The Stones

Adrienne Raphel

What is this pocket for? Stones. What are stones
In the sandy dirt playground were stones
I picked up, then both hands, and pocket
Of this button-up black-and-white checked shirt.
I took stones for geodes.
Most stones aren’t but this one might be; that one possibly –

            Once I saw a life-sized geode
            On a corporate beige carpet, cut open
            Clean purple quartz, crystal and cut through 
            With light, amethyst facets suspended
            Immortal inside the warted rock crust,
            Dazzling concave metropolis,
            A geode the size of a chair I could sit in.
            Wall-to-wall rectangular windows
            Floor to ceiling around a corner
            Angled to a hallway off the bare lobby

At the museum gift shop, plastic bins
With clear dividers, each compartment
With a kind of stone. The geodes were all
Dirt-caked and the gritty gray-brown. They had tags
The way stuffed animals come with names.

            I turned the L knob on the big garage door,
            Wrested up until it caught whoosh all the way;
            I lined the geodes on the cement –
            What would it take, a hammer, an ice pick,
            Rap once so the whole splits in one sharp crack –
            Can’t get clear to the city layer by layer,
            The crystal only at once from the inside out.
            All of these geodes until one is

Today is my half-birthday, June 16th
I wonder what is my horoscope.
Bigar’s Stars. Here I am. Four stars. Today:
You might understand what is going on
With others.

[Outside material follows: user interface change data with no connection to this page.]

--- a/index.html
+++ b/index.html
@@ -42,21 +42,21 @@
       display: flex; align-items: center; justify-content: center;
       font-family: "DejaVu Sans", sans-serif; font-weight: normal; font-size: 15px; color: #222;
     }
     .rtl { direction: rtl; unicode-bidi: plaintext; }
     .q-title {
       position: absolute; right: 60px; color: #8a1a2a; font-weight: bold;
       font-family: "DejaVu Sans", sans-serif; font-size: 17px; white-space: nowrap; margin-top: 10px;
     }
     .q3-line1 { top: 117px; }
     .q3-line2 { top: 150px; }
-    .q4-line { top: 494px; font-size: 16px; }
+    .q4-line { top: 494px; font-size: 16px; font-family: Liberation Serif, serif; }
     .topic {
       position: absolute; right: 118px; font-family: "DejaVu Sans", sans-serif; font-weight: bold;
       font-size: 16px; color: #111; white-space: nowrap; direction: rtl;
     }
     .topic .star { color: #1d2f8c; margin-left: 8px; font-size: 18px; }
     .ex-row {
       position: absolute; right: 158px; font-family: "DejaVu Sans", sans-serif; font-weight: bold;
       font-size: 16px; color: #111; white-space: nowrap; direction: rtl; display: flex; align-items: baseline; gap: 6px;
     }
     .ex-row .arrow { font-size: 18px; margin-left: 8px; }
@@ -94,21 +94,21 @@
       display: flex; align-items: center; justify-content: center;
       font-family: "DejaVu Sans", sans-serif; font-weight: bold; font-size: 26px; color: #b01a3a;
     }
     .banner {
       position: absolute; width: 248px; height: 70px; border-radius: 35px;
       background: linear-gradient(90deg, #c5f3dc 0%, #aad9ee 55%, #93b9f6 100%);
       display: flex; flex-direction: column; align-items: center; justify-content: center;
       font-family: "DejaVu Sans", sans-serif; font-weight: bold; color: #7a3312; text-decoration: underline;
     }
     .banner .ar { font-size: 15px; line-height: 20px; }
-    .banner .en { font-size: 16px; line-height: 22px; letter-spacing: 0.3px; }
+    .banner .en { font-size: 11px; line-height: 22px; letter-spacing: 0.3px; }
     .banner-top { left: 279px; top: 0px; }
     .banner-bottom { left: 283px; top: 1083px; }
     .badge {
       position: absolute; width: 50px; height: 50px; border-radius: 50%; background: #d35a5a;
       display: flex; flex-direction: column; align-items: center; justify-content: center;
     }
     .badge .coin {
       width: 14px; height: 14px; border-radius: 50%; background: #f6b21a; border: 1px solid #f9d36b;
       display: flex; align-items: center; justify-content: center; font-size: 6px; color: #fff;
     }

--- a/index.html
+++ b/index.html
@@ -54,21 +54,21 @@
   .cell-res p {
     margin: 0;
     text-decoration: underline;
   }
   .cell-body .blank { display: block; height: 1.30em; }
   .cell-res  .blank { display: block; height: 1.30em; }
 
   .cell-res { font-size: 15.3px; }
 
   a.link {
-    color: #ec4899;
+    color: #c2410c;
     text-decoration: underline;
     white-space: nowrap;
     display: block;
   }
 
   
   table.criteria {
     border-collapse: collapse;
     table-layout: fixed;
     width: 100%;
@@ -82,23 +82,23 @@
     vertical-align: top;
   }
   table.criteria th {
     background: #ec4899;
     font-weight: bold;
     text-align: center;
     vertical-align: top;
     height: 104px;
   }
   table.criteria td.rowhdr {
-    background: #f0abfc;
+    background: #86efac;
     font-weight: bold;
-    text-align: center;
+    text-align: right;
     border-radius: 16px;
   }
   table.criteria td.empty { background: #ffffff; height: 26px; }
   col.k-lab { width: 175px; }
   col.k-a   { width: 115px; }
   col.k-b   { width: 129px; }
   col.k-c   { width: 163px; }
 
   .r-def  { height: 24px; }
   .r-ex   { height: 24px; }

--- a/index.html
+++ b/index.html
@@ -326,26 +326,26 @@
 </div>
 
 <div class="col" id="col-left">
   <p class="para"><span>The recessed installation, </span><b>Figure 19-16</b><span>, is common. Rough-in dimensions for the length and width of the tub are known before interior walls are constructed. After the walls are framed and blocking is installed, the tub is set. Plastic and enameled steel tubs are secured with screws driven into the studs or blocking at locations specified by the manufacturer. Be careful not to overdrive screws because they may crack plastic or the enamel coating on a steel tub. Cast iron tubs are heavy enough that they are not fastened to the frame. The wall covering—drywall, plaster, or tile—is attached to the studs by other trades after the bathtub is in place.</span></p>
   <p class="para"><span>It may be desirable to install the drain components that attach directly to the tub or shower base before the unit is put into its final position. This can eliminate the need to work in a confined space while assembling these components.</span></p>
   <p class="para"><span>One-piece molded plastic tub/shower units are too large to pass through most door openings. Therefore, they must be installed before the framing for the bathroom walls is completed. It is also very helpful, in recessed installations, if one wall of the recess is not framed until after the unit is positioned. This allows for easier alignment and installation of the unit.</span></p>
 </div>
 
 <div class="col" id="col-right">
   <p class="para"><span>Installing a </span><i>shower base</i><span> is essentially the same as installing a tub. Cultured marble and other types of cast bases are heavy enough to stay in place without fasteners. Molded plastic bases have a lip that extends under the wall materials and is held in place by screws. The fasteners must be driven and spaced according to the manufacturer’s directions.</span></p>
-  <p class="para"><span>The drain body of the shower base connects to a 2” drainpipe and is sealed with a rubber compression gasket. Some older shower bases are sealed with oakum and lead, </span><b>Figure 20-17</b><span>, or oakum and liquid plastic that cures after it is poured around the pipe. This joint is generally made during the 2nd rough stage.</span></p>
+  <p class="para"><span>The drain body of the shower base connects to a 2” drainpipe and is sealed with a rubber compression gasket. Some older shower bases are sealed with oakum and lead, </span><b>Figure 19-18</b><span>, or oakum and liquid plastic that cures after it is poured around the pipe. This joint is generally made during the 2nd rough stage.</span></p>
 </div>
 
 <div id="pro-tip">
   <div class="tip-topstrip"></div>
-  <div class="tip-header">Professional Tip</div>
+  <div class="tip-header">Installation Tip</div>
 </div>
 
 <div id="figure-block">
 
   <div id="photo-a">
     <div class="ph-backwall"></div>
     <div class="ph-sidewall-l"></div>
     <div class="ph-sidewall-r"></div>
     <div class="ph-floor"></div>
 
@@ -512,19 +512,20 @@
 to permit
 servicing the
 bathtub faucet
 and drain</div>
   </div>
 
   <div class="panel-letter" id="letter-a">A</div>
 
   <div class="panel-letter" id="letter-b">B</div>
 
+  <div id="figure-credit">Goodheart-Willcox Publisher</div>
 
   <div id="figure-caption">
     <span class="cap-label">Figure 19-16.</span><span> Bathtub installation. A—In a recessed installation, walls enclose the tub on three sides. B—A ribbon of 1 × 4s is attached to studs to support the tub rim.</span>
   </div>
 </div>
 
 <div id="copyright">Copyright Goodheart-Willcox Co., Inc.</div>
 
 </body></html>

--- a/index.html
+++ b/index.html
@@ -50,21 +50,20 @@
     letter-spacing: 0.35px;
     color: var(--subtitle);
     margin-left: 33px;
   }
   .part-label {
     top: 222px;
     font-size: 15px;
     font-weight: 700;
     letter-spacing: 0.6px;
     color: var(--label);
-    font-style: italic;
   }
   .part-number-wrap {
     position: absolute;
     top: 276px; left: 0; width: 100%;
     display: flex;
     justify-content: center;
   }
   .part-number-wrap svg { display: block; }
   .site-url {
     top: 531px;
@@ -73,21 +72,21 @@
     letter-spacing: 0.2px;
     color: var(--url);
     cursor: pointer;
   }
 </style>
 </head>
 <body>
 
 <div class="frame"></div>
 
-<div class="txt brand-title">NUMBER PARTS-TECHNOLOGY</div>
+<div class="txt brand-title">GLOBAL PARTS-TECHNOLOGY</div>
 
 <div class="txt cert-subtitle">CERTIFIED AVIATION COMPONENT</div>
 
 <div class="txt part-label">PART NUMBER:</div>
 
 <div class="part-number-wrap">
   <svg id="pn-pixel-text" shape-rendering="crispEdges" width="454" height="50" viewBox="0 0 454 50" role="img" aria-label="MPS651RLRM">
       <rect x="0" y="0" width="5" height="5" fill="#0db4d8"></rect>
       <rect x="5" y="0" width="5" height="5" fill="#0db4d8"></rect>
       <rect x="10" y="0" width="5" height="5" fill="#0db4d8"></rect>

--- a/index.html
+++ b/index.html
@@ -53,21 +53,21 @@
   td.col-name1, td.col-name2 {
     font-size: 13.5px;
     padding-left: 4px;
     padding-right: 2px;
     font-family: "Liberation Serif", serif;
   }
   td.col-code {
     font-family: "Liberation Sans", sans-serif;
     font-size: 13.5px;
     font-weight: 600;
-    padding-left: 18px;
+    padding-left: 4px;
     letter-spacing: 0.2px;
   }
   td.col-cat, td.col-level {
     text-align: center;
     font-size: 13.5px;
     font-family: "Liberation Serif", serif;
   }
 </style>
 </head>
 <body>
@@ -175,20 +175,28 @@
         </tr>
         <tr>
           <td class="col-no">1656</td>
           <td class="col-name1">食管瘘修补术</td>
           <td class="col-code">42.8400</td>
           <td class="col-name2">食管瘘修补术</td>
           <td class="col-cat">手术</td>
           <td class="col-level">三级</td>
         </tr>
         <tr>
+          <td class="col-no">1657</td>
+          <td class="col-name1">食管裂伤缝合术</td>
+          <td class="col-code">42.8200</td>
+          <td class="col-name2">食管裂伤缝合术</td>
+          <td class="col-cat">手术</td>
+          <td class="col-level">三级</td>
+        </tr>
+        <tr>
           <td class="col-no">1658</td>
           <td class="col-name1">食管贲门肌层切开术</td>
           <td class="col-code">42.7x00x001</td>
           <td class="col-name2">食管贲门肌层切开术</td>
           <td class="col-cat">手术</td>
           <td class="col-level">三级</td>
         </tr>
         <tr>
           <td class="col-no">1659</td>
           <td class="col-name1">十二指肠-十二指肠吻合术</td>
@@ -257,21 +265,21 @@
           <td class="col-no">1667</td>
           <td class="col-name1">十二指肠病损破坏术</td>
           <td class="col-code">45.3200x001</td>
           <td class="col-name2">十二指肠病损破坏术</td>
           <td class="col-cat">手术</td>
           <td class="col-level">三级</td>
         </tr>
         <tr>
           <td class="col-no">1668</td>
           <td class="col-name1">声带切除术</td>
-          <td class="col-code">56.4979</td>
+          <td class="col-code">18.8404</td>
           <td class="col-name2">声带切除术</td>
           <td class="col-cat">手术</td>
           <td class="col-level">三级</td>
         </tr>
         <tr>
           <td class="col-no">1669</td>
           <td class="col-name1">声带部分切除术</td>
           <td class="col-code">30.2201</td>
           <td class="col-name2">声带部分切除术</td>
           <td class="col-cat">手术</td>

Tonight: Make time for yourself.
            Fourteen days ago, my grandmother’s birthday,
            I felt alert to it, a tightness
            At the top of my ribcage like holding my breath
            But still breathing; half a dozen
            Stones on the rough rim, I probably
            Only put one but in the scene I have
            In my head I’m alone.
                                    I have a little
Piece of pumice in the sunroom. Most stones
Felt something in my hand.
The pumice was too light.
I had a white smooth oval stone from I don’t know where
I clutched it in the hot of the hand
Until it got so hot I couldn’t
The robin’s next, I could have seen
I could have touched an egg, will she
            I took a turquoise piece from the gift shop;
            Could have put it in the nest to hatch a geode.
            When my mother got jewelry I took
            The blue box and the blue pouch.
                        I took a rock,
I took a rock from Hopkins Pond,
Haddonfield, NJ.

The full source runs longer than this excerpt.